- **WORK INSTRUCTION**
Pull every line containing "align" from the listing.

-- Opening Marker --

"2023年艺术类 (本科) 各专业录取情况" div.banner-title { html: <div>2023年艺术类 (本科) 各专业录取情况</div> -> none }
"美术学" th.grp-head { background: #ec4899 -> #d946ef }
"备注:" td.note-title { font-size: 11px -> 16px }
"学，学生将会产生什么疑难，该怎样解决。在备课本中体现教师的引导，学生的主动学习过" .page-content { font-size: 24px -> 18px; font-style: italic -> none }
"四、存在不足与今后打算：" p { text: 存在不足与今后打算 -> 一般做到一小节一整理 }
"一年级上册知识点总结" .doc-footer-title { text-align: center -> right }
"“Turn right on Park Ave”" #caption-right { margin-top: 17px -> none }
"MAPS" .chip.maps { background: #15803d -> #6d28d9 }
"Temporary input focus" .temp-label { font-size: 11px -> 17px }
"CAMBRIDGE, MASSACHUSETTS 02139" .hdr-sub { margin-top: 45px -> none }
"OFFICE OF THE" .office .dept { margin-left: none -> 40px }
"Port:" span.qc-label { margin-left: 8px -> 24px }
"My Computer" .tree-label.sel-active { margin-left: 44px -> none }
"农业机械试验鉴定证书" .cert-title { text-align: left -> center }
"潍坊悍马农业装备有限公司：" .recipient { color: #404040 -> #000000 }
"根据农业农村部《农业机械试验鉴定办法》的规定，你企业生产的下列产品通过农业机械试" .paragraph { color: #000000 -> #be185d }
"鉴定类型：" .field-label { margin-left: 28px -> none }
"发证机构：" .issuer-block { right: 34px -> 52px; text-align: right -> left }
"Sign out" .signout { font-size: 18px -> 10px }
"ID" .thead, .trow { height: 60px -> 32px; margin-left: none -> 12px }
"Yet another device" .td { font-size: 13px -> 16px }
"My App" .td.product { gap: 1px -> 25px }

-- Closing Marker --

- **WRITTEN SOLUTION**
"一年级上册知识点总结" .doc-footer-title { text-align: center -> right }
"农业机械试验鉴定证书" .cert-title { text-align: left -> center }
"发证机构：" .issuer-block { right: 34px -> 52px; text-align: right -> left }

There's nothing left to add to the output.